Given the reality of no polity ever having achieved that utopian constitution, constitutional formations are imperfect and can trend in two directions: worse or better. In other words, more tyranny or less tyranny. Or as Machiavelli preferred, more tyrannical or a more perfect republic. Machiavelli’s general thought is very much compatible with Abraham Lincoln and the idea of constructing “a more perfect union.” As Machiavelli states, “It is necessary for anyone who organizes a republic and establishes laws in it to take for granted that all men are evil and that they will always act according to the wickedness of their nature whenever they have the opportunity.”

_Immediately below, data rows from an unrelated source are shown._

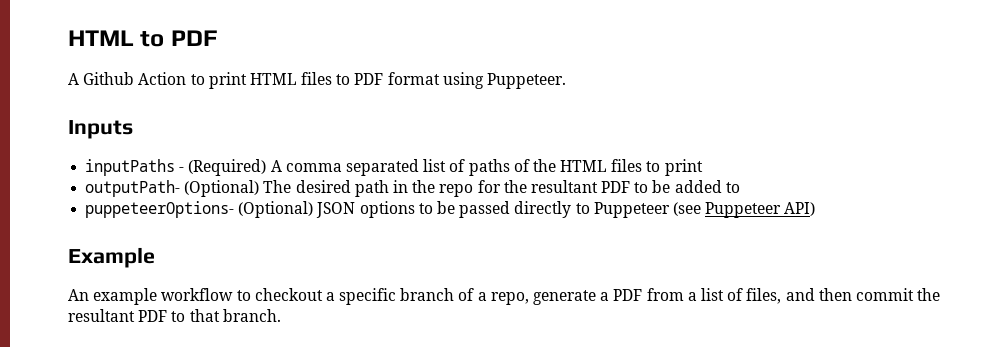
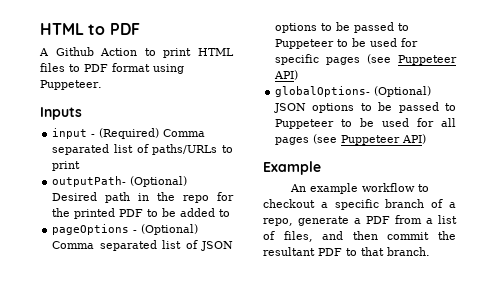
- inputPaths - (Required) A comma separated list of paths of the HTML files to print
+ input - (Required) Comma separated list of paths/URLs to print
- outputPath- (Optional) The desired path in the repo for the resultant PDF to be added to
+ outputPath- (Optional) Desired path in the repo for the printed PDF to be added to
- puppeteerOptions- (Optional) JSON options to be passed directly to Puppeteer (see Puppeteer API)
+ pageOptions - (Optional) Comma separated list of JSON options to be passed to Puppeteer to be used for specific pages (see Puppeteer API)
+ globalOptions- (Optional) JSON options to be passed to Puppeteer to be used for all pages (see Puppeteer API)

Machiavelli’s bleak vision of man is reflective of his mixed Catholic heritage. On one hand Machiavelli is very Catholic. His vision of man is akin to Augustine’s fallen man. Man is tainted, if you will, by original sin and the lust for domination and self-interest and power. The task of law and government is to curb the wickedness of man and move him in the direction of the common good. But Machiavelli was a heterodox Catholic at best, a closet atheist at worst. Machiavelli had no love for the institutional church, that is for sure. In fact, he saw the Roman Court—the Papal States—as a barrier to possible Italian unification. (Therefore, Machiavelli was a sort of forerunner to Italian nationalism.) Nevertheless, it is Machiavelli’s understanding of man as a conflictual animal that undergirds his political theory of dialectical advancement.

Since polities do not start out with “ideal” constitutions, all polities suffer from internal strife that either destroys the polity or strengthens it. As it relates to Rome, the subject of his analysis, internal conflict strengthened it. Again, Machiavelli—reflecting on what is now called the “Conflict of the Orders” between the patricians and plebeians—writes, “In this way, after many disorders, disturbances, and the danger of disagreements that arose between the plebeians and nobility, the creation of the tribunes came about for the security of the plebeians, and these tribunes were established with such power and prestige that they could always thereafter act as intermediaries between the plebeians and the senate and could curb the insolence of the nobles.”

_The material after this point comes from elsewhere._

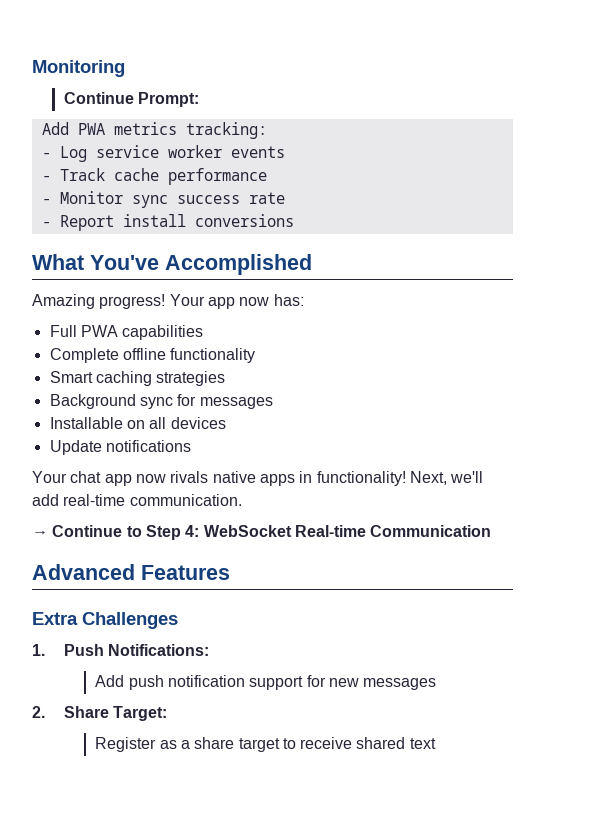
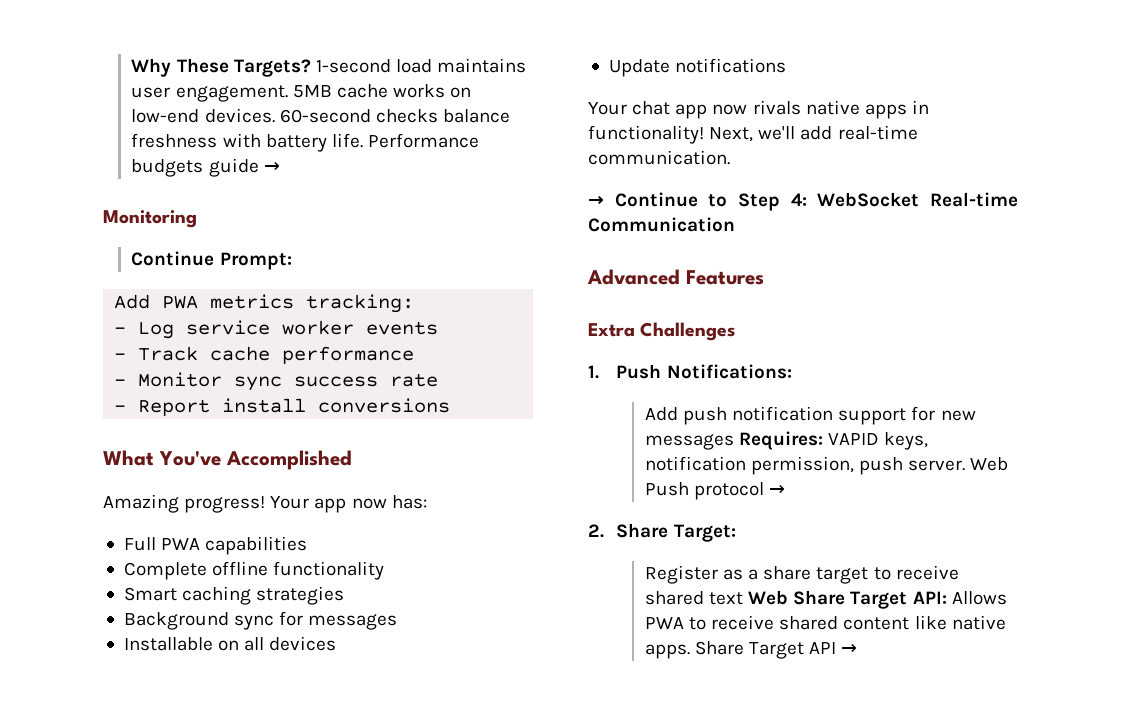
+ Why These Targets? 1-second load maintains user engagement. 5MB cache works on low-end devices. 60-second checks balance freshness with battery life. Performance budgets guide →
- Add push notification support for new messages
+ Add push notification support for new messages Requires: VAPID keys, notification permission, push server. Web Push protocol →
- Register as a share target to receive shared text
+ Register as a share target to receive shared text Web Share Target API: Allows PWA to receive shared content like native apps. Share Target API →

The conflict of the orders brought about greater republicanism because, although a de jure republic, Rome was de facto tyranny (or oligarchy). Only the interests of the rich land-owning patrician elite were represented after the expulsion of Tarquin and his sons. The conflict of the orders, which created the plebeian tribunates, was instrumental in achieving several things. First was the greater representation of the interests of Roman society—thus making the republic more perfect and more republican and less tyrannical because republicanism is about having all interests in society represented (even if unequally). Second is that the representation of the plebeians gave them a “buy in” (so to speak) to perform duties and defend the republic which they now had a stake in. This is the greater value of republican government over all other forms of government (i.e. tyranny in whatever constitutional guise it manifests itself): The common populace feel they have a stake in its success and survival and will therefore be more willing to make sacrifices for its preservation. Look at this way, if in a tyranny the peasants have zero representation in government, they will not defend the nation when the going gets tough. People yearn for liberty and justice (another Augustinian inheritance in Machiavelli albeit secularized in his thought) and will seek liberty and justice in whomever they think will best dispense it to them. In a republic, however, since the peasants have a represented stake in the nation, they will more enthusiastically fight for its defense and survival in times of trouble because they have a motivating reason to do so. Third is that the compromises reached in political conflict leads to greater liberty and stability in society. Liberty and stability, as Machiavelli sees it, are two sides of the same coin; they share a sort of symbiotic relationship. A nation with excessive liberty and no stability will collapse into anarchy where liberty is subsequently deprived. A nation with excessive “stability” (i.e.: authoritarianism) will slip into civil war where stability is subsequently deprived. Thus, the relationship between liberty and stability is a tenuous one but one that binds together through political conflict leading to compromise like the establishment of the plebeian tribunates.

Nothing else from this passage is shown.